I'm trying to read a huge csv.gz file from a url into chunks and write it into a database on the fly. I have to do all this in memory, no data can exist on disk.
I have the below generator function that generates the response chunks into Dataframe objects.
It works using the request's response.raw as input for the pd.read_csv function, but it appears unreliable and can sometimes throw the timeout error: urllib3.exceptions.ProtocolError: ('Connection broken: OSError("(10054, \'WSAECONNRESET\')",)', OSError("(10054, 'WSAECONNRESET')",))
response = session.get(target, stream=True)
df_it = pd.read_csv(response.raw, compression='gzip', chunksize=10**6,
header=None, dtype=str, names=columns, parse_dates=['datetime'])
for i, df in enumerate(self.process_df(df_it)):
if df.empty:
continue
if (i % 10) == 0:
time.sleep(10)
yield df
I decided to use iter_content instead, as I read it should be more reliable. I have implemented the below functionality, but I'm getting this error: EOFError: Compressed file ended before the end-of-stream marker was reached
.
I think it's to do with the fact I'm passing in a compressed Bytes object (?) but I'm not sure how to pass pandas.read_csv an object it will accept.
response = session.get(target, stream=True)
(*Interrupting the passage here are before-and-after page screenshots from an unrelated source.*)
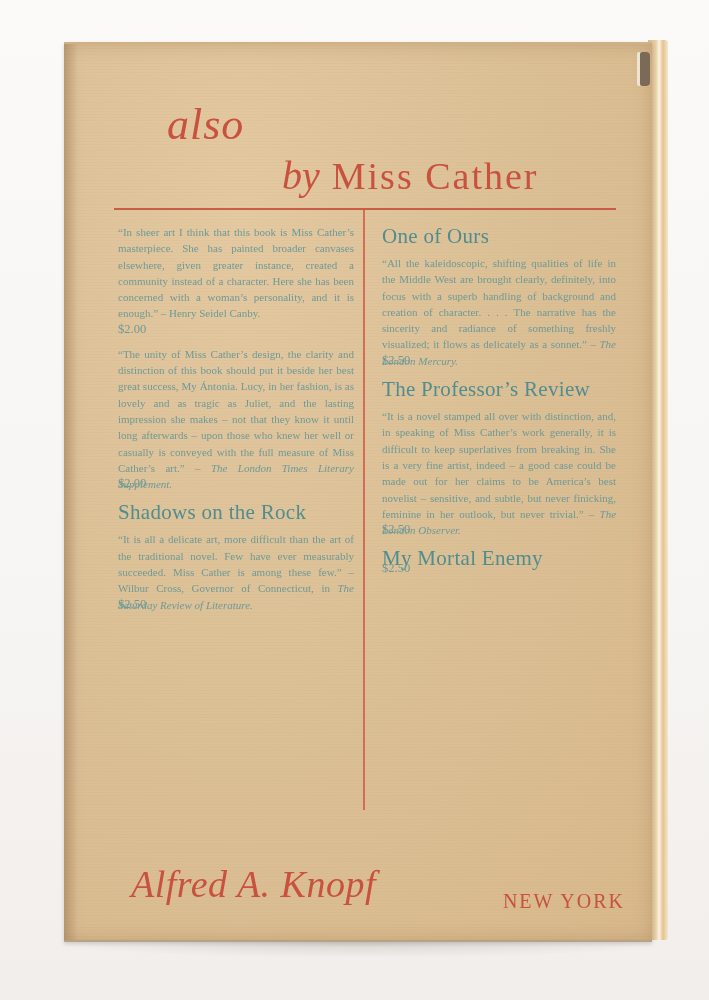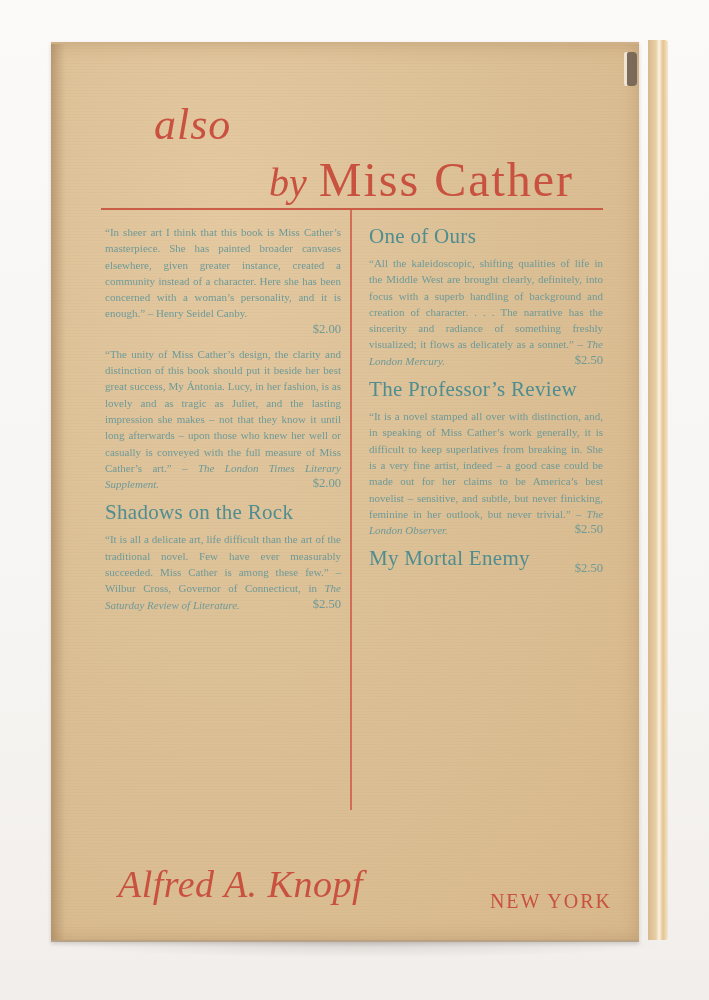"also" .jacket { left: 51px -> 64px }
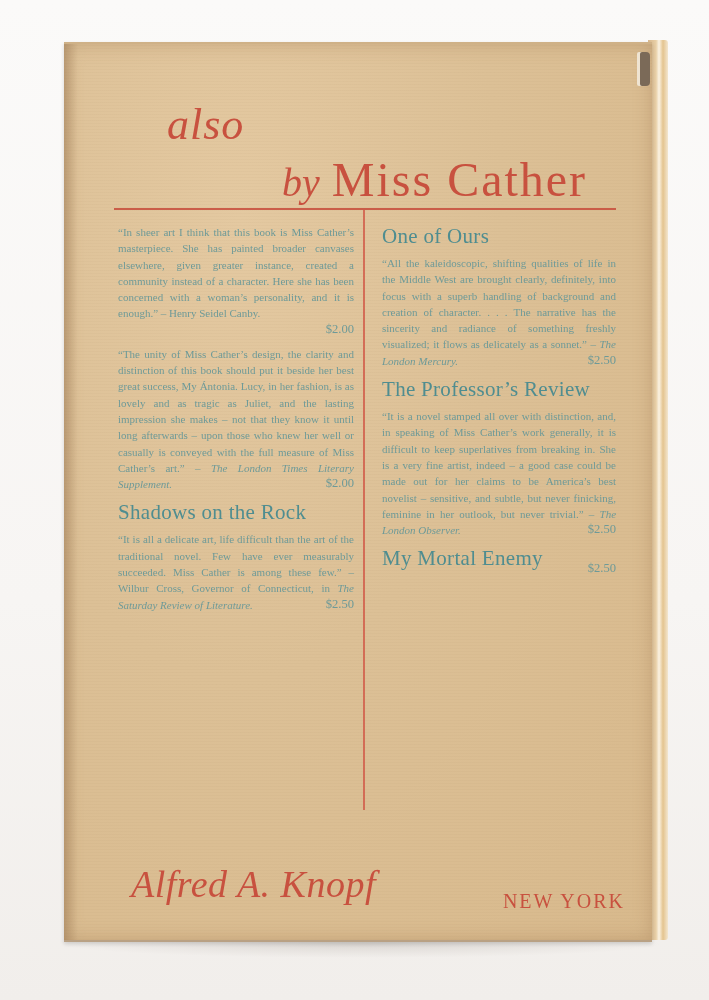"Miss Cather" .by-line .author { font-size: 48px -> 38px }
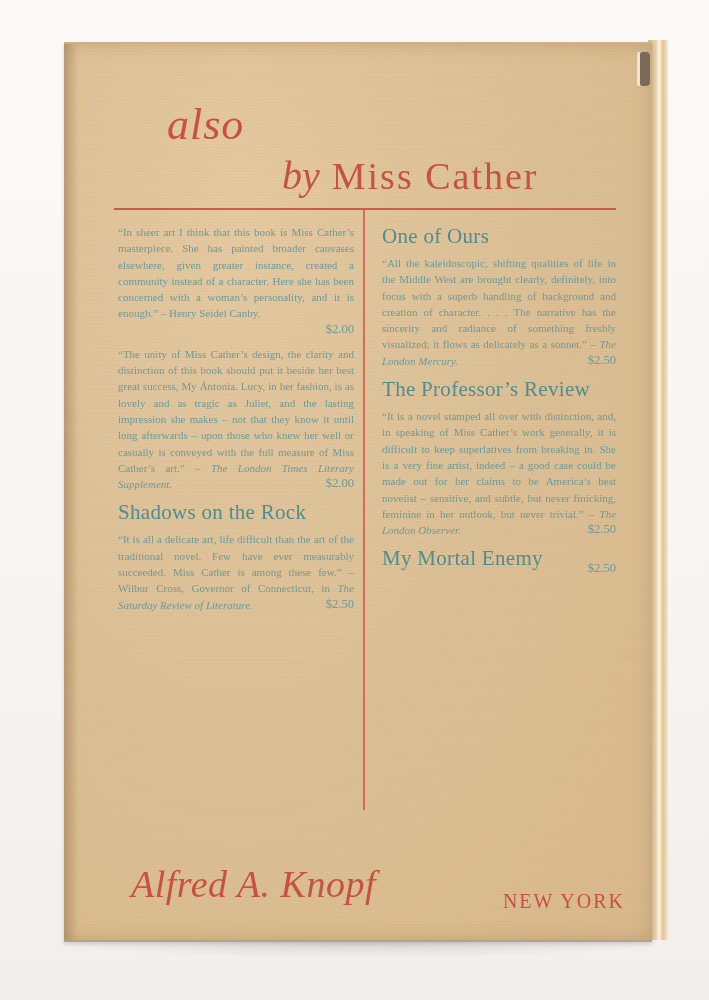"$2.00" .book-price { text-align: right -> none }
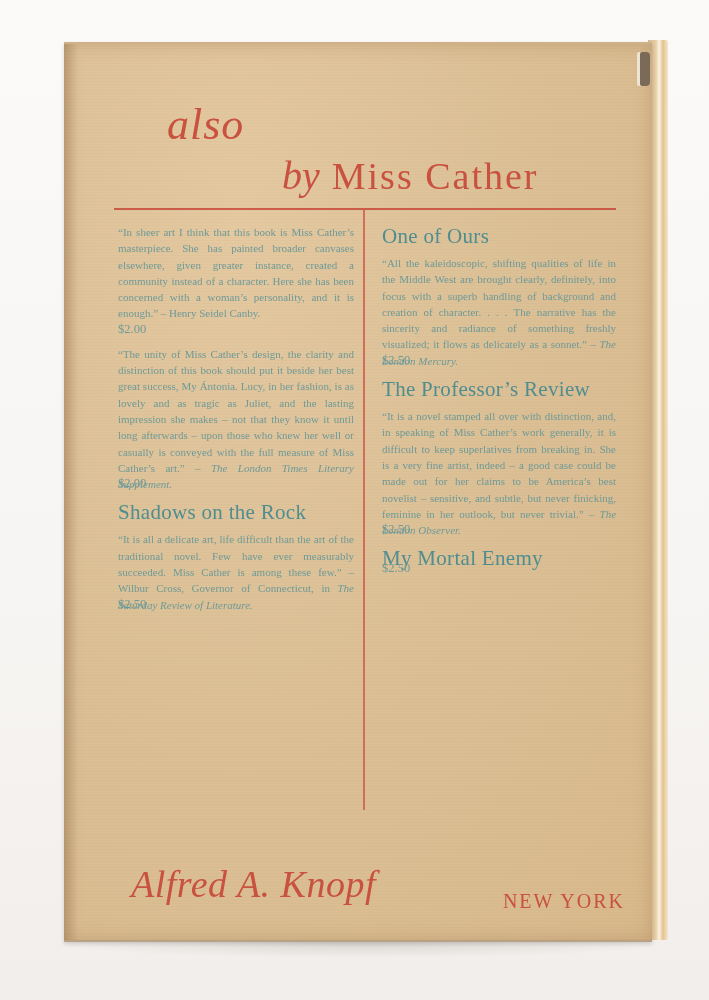"“It is all a delicate" span { text: life -> more }
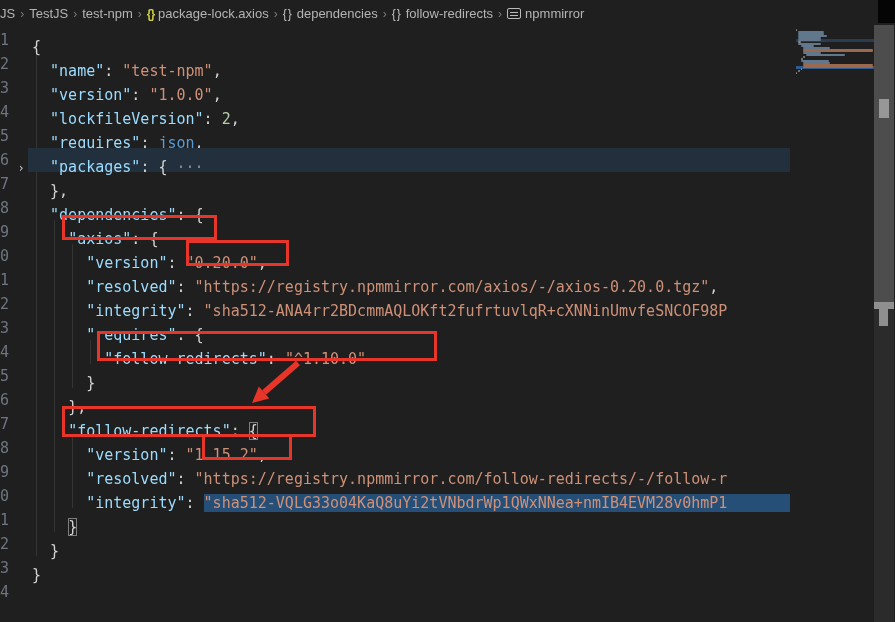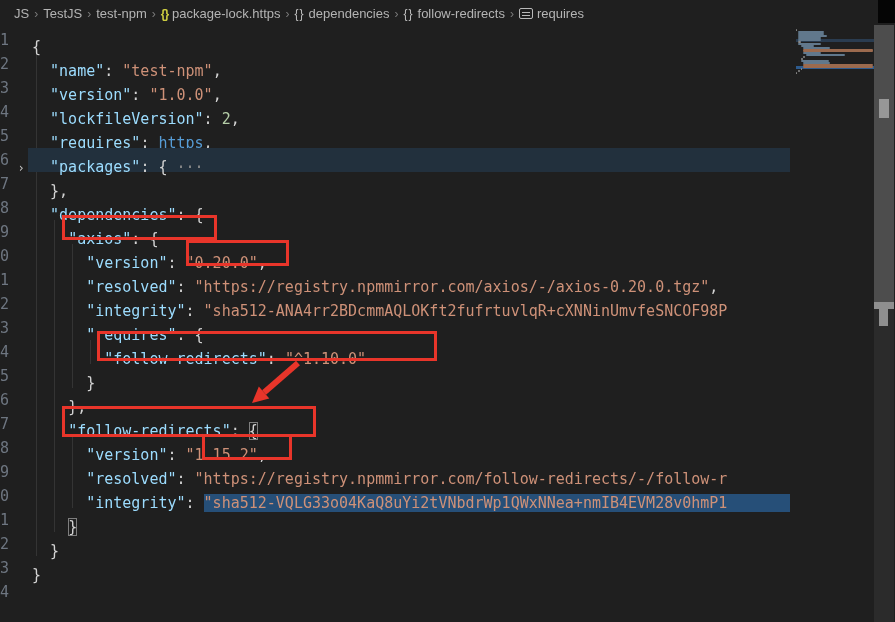"JS" #breadcrumb { padding-left: 14px -> 0 }
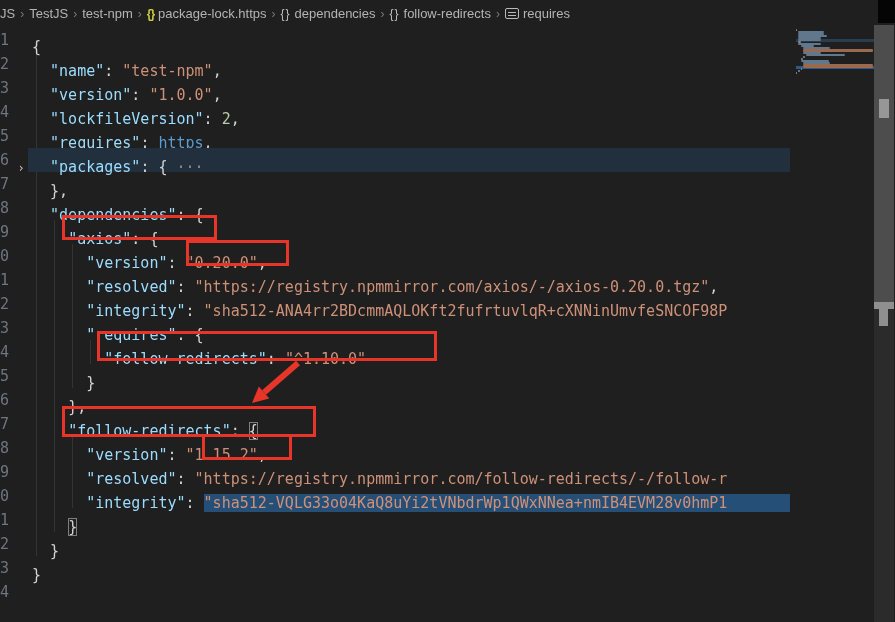"package-lock.https" span { text: package-lock.https -> package-lock.axios }
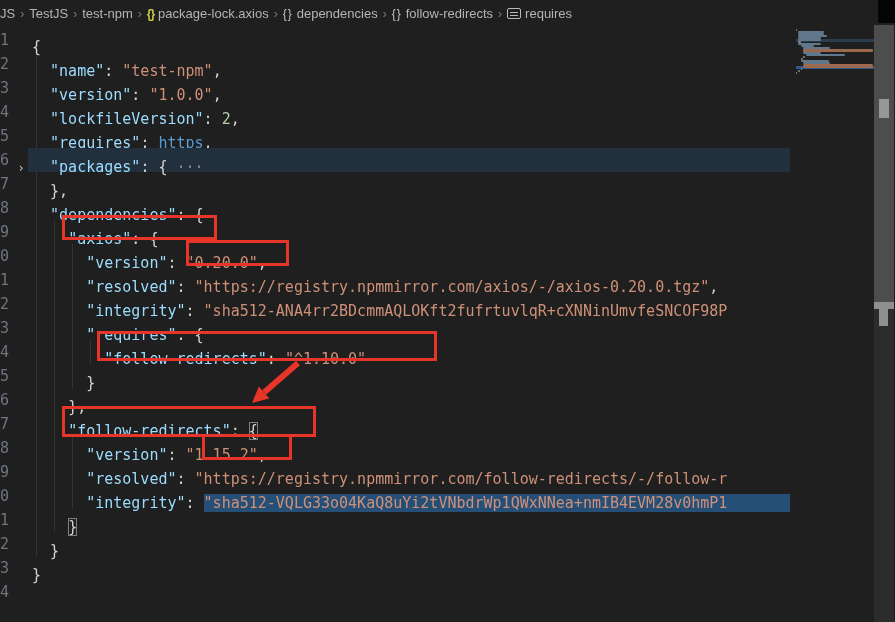"requires" span { text: requires -> npmmirror }
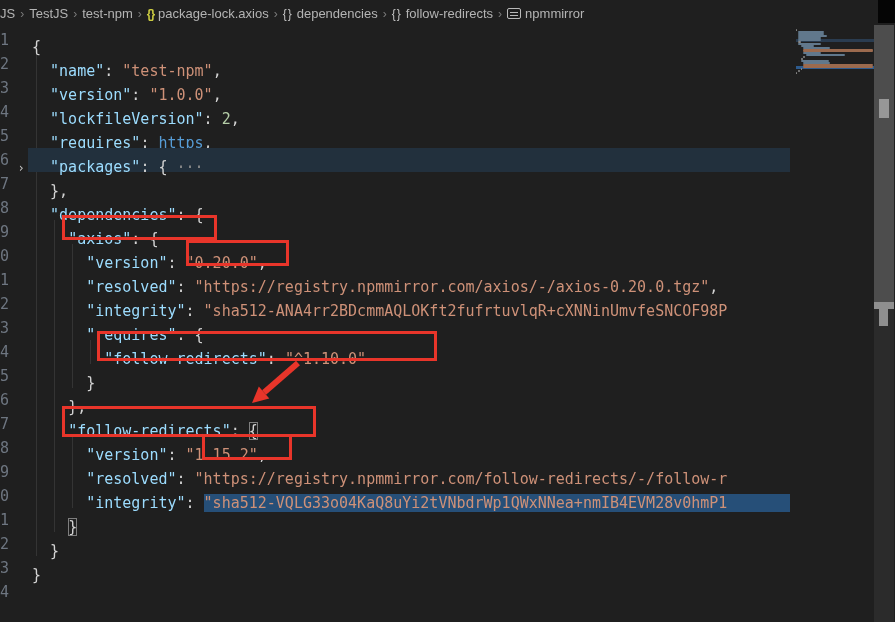"https" span.tok-b { text: https -> json }
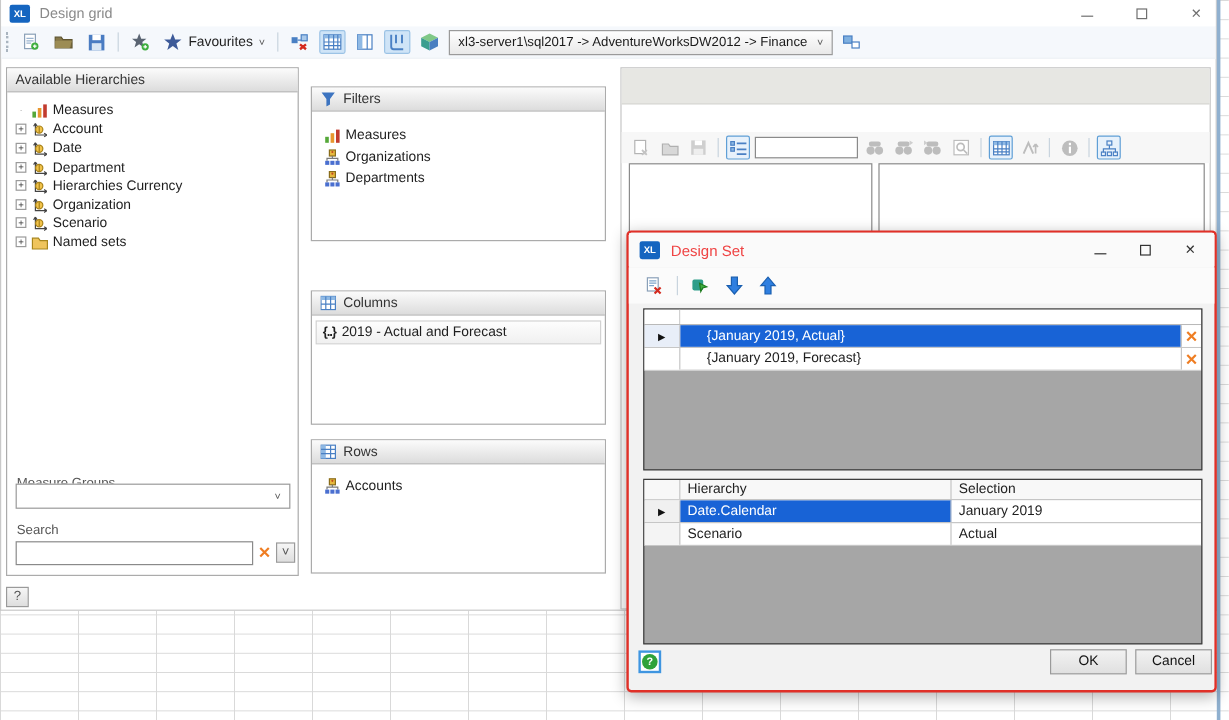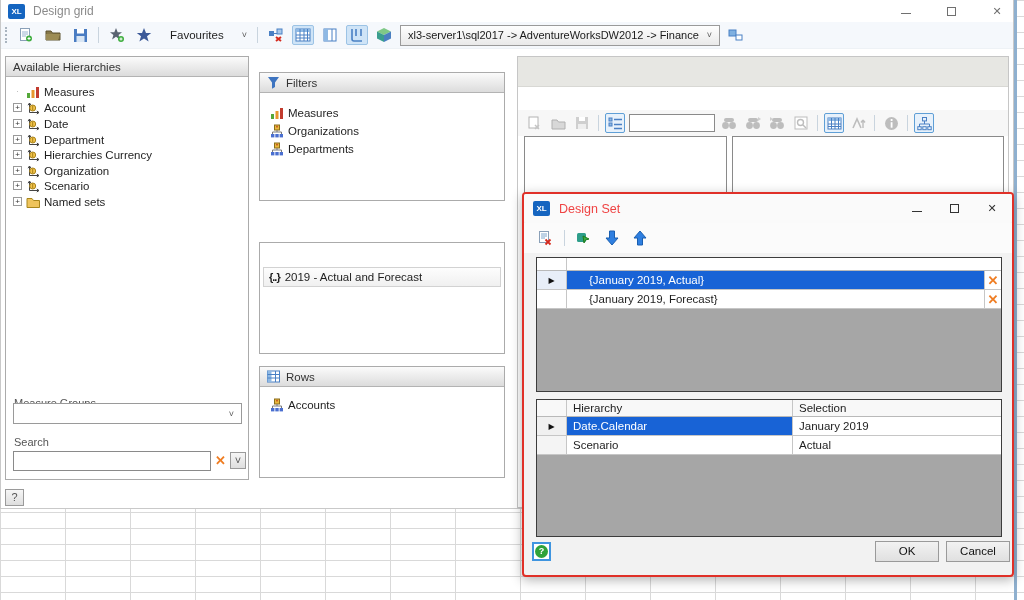"Favourites" span.tbtn { gap: 18px -> 5px }
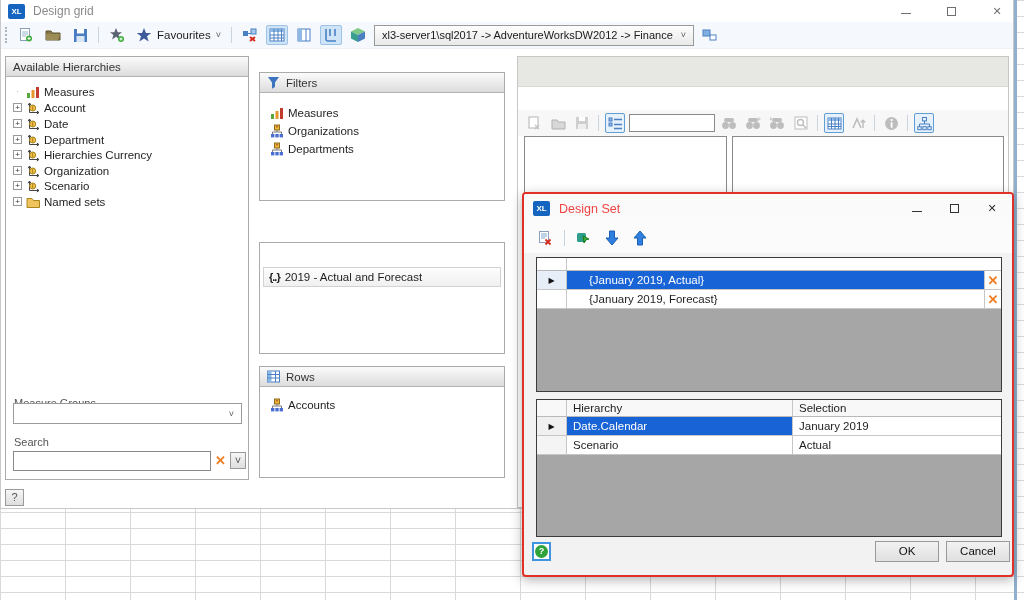"Columns" div.phead { html: none -> <div> <svg> <rect></rect> <rect></rect> <path></path> </svg> <span>Columns</span> </div> }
for chunk in response.iter_content(chunk_size=10**6):
file_obj = io.BytesIO()
file_obj.write(chunk)
file_obj.seek(0)
df_it = pd.read_csv(file_obj, compression='gzip', dtype=str,
header=None, names=columns, parse_dates=['datetime'])
for i, df in enumerate(self.process_df(df_it)):
if df.empty:
continue
if (i % 10) == 0:
time.sleep(10)
yield df
Any ideas greatly appreciated !
Thanks